For all the talk of ridding the GOP of the Tea Party, though, even the establishment Republicans who are organizing to try to make that happen concede it will be more than a tall order.
To generalize, business interests tend to be pragmatists. The pragmatic politician realizes that politics is the art of the possible — an imperfect deal is better than no deal at all. Regulations on business affect big businesses much less than small businesses, because big businesses have compliance departments and can spread out the costs of regulation on more customers. Banking interests have favored Democrats, not Republicans, for many years. That subset of business called the health insurance industry favors ObamaCare, though it will make doing business in every other line of work more expensive and will take money out of consumers’ pockets.
The tea party (notice I don’t capitalize the term, because there is no single tea party movement organized like a political party) was supposed to be about smaller government. Business should be about smaller government, since taxes and regulation negatively affect business.
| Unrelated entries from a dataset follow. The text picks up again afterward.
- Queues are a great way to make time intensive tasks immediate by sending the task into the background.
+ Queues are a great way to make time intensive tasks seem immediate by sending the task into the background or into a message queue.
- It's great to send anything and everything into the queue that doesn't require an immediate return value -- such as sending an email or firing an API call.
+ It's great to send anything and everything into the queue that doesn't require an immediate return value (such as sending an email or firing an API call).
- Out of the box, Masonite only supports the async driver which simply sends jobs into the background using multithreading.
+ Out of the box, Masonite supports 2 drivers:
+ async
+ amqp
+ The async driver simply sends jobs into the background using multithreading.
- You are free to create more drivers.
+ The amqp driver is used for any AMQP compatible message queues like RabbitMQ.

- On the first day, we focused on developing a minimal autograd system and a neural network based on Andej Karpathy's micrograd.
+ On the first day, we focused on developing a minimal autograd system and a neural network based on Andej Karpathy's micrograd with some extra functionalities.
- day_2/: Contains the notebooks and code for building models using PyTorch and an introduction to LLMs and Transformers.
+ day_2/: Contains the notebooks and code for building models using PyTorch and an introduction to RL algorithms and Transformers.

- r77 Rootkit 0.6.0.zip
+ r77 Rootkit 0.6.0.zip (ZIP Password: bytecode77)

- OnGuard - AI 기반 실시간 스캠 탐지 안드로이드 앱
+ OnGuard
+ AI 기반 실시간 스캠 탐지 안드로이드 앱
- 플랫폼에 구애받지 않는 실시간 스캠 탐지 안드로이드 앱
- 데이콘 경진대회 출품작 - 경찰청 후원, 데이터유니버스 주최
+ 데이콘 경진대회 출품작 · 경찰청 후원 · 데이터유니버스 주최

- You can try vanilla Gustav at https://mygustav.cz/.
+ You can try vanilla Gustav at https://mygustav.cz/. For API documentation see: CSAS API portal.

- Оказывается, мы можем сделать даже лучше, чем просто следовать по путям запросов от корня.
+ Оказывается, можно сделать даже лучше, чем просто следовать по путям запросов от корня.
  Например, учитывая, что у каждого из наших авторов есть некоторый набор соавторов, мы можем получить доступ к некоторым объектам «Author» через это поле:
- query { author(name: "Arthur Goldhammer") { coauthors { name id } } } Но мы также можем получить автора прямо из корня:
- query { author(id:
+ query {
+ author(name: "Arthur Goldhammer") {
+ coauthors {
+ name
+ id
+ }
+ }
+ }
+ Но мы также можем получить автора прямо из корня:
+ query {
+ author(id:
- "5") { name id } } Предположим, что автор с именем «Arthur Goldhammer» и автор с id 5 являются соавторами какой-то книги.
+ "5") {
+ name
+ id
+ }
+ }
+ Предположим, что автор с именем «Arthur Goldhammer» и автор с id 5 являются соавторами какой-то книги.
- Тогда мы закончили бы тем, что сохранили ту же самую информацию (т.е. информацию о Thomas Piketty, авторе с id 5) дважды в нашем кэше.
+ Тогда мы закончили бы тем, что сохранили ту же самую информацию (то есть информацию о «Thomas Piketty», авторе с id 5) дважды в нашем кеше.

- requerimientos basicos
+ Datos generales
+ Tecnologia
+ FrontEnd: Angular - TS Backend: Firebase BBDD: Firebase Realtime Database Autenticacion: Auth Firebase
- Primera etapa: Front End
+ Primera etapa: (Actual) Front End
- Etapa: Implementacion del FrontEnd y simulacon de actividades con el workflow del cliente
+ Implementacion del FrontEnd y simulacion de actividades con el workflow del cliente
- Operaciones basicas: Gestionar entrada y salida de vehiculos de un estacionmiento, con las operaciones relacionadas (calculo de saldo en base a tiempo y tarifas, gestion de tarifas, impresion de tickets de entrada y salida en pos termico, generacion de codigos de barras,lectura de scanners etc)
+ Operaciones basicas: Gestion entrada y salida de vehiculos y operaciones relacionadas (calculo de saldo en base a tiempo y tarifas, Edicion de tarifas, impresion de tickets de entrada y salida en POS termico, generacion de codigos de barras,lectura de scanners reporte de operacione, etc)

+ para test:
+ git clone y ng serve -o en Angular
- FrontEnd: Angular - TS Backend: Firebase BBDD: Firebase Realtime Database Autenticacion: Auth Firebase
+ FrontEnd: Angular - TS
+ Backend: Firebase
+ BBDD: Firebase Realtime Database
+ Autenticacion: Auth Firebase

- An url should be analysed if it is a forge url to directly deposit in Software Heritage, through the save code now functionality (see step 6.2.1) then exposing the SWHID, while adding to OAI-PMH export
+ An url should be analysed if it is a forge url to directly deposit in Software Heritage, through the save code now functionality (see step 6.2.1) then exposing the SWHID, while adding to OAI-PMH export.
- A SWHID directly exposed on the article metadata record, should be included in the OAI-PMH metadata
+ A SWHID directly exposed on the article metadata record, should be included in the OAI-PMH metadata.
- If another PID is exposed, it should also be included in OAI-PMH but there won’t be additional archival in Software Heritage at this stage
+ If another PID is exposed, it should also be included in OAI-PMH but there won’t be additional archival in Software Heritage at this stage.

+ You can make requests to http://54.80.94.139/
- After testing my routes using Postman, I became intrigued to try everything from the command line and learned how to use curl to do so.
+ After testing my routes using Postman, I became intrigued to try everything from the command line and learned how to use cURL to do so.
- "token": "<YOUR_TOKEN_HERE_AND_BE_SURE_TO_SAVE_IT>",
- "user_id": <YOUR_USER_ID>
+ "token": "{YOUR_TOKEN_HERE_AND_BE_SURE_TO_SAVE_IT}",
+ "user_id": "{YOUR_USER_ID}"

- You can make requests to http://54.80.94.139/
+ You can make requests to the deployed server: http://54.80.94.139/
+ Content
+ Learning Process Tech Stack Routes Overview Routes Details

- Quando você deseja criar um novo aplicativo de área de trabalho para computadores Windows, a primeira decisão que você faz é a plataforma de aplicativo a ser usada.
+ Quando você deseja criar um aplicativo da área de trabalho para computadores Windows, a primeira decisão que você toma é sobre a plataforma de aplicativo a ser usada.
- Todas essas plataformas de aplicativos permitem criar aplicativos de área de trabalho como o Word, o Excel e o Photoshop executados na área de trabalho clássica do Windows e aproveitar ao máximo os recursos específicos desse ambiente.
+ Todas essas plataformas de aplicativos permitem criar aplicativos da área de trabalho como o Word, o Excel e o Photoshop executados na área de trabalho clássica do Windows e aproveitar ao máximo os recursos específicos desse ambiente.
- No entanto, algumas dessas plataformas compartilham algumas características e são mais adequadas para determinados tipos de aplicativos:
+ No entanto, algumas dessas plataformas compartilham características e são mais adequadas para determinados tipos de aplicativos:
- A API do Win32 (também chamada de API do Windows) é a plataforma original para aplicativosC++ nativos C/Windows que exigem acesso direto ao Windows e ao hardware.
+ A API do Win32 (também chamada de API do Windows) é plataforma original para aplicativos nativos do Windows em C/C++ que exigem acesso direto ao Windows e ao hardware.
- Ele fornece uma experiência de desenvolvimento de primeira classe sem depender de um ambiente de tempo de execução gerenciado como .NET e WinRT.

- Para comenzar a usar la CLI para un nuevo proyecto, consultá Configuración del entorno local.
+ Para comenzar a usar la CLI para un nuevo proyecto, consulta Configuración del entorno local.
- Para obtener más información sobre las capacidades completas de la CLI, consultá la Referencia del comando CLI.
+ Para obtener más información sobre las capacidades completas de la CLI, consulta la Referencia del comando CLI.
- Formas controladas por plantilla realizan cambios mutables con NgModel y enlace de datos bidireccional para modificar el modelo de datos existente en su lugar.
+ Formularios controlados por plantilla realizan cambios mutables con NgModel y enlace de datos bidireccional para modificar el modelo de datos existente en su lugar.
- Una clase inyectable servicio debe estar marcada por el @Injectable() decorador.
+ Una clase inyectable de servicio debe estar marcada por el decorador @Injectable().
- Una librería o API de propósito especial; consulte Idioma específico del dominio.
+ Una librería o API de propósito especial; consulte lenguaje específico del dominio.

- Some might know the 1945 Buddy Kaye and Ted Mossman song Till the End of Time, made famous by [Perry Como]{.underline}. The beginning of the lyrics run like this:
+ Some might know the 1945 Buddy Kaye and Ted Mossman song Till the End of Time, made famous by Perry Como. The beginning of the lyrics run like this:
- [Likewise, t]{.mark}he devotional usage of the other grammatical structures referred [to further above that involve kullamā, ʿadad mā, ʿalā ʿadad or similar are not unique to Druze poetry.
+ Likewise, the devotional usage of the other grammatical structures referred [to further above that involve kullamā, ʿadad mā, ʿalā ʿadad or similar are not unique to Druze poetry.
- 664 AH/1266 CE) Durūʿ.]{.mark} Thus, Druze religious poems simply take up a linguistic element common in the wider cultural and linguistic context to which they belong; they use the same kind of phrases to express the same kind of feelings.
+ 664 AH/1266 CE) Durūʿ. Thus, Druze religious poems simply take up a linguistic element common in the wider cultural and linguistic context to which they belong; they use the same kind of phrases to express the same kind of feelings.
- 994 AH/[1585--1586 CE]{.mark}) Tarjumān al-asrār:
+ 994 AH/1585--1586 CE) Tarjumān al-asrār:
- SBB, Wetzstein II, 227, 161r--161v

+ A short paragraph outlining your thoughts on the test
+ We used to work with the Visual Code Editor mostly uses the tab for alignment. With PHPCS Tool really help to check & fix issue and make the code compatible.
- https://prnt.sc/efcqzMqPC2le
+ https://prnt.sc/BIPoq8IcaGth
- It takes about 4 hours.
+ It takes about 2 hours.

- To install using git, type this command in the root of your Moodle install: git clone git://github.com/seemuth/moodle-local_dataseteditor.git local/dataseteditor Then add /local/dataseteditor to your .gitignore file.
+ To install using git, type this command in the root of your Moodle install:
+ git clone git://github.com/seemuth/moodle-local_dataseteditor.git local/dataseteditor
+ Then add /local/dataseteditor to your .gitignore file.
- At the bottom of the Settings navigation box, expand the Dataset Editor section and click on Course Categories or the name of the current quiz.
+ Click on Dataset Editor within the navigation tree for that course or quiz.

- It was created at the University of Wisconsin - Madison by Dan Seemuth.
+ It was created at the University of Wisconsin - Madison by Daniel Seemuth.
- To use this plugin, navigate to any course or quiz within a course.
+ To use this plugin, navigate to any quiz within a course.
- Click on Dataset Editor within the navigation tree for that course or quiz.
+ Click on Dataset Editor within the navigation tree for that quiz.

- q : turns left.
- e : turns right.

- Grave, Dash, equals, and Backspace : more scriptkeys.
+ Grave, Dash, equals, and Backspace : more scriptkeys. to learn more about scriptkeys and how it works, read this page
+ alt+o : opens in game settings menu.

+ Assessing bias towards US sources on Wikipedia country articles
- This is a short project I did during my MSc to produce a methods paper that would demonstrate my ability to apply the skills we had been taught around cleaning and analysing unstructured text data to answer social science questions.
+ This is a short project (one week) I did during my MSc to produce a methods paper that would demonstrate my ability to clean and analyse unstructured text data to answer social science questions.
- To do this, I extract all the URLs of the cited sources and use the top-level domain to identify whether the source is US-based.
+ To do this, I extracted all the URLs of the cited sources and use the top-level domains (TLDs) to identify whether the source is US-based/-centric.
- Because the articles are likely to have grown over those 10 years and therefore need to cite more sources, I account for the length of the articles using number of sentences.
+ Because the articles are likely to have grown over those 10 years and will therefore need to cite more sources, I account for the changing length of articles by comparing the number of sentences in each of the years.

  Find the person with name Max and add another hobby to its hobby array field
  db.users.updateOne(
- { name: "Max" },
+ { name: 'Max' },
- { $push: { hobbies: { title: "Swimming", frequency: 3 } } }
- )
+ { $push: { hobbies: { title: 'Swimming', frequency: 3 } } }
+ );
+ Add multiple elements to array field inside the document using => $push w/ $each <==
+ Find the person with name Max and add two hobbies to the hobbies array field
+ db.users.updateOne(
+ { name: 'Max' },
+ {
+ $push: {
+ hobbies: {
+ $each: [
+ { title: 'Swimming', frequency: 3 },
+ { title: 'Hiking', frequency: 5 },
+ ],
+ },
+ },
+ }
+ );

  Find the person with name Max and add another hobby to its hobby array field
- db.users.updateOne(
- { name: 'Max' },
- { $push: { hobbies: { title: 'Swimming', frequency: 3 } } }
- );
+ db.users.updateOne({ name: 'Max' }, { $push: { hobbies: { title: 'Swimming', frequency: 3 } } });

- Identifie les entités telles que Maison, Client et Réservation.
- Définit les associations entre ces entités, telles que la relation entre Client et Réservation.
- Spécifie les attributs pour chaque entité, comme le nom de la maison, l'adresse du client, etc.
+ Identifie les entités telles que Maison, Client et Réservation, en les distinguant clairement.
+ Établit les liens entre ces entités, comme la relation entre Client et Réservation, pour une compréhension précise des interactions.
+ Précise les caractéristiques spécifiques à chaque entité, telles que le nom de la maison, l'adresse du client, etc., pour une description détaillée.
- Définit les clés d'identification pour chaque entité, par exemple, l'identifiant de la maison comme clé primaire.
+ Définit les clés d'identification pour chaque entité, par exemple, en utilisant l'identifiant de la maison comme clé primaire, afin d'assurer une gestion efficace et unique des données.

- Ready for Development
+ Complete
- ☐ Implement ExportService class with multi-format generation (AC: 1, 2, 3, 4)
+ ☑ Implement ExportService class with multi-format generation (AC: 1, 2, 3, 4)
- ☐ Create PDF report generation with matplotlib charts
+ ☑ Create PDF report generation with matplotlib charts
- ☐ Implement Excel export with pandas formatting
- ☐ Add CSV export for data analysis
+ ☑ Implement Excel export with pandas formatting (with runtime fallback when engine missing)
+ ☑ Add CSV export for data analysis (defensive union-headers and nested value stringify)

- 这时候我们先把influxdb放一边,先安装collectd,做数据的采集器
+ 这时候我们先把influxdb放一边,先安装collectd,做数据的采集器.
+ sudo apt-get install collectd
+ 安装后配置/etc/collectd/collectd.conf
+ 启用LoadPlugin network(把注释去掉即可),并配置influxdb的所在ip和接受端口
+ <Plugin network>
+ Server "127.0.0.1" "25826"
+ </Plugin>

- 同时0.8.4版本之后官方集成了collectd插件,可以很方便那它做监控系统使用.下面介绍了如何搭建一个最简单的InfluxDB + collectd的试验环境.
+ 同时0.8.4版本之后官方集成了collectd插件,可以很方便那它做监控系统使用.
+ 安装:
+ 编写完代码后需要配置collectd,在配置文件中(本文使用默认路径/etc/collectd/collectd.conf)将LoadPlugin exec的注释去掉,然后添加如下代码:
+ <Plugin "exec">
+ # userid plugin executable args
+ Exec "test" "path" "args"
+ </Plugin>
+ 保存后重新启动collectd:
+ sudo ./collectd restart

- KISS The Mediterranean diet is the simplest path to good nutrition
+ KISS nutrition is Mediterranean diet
The business community as a whole doesn’t get involved with social issues; they are economic conservatives, not social conservatives, except personally. (No business person who wants to stay in business goes out of his or her way to offend potential customers.) Where the tea party wanders off into social issues, the tea party loses the support of those who believe the political focus needs to be on the (poor) economy.
This item also does not mention the next big issue that will divide business and some conservatives — immigration. Breitbart adds:
National Journal quotes establishment figures like John Feehery and Rob Jesmer, the former executive director of the National Republican Senatorial Committee who is now a part of Mark Zuckerberg’s FWD.us group that is spending millions to enact comprehensive immigration reform that the Congressional Budget Office determined would depress the wages of working class Americans. Feehery told National Journal, “This is a battle we have to fight. We can’t just lie down and let this happen.”
The business community is not only more pragmatic about immigration. Businesses have been saying for years that this country needs more H1-B visas, for immigrants of particular skills. Why this country would turn away people with the initiative to leave their home to improve their lives is something difficult to understand. Would they compete against Americans for jobs? Yes, but competition in the country includes the labor market. And were the economy in better shape (see Obama, Barack), labor-market competition would be less of an issue. Recall the 1990s, when businesses competed for employees, instead of workers competing for jobs.
The tea party has taken a more populist position, and therefore a position opposed to more immigration. Stances of exclusion do not grow a political movement. Taking a reflexive anti-immigration and anti-immigrant stance invites immigrants to vote Democratic.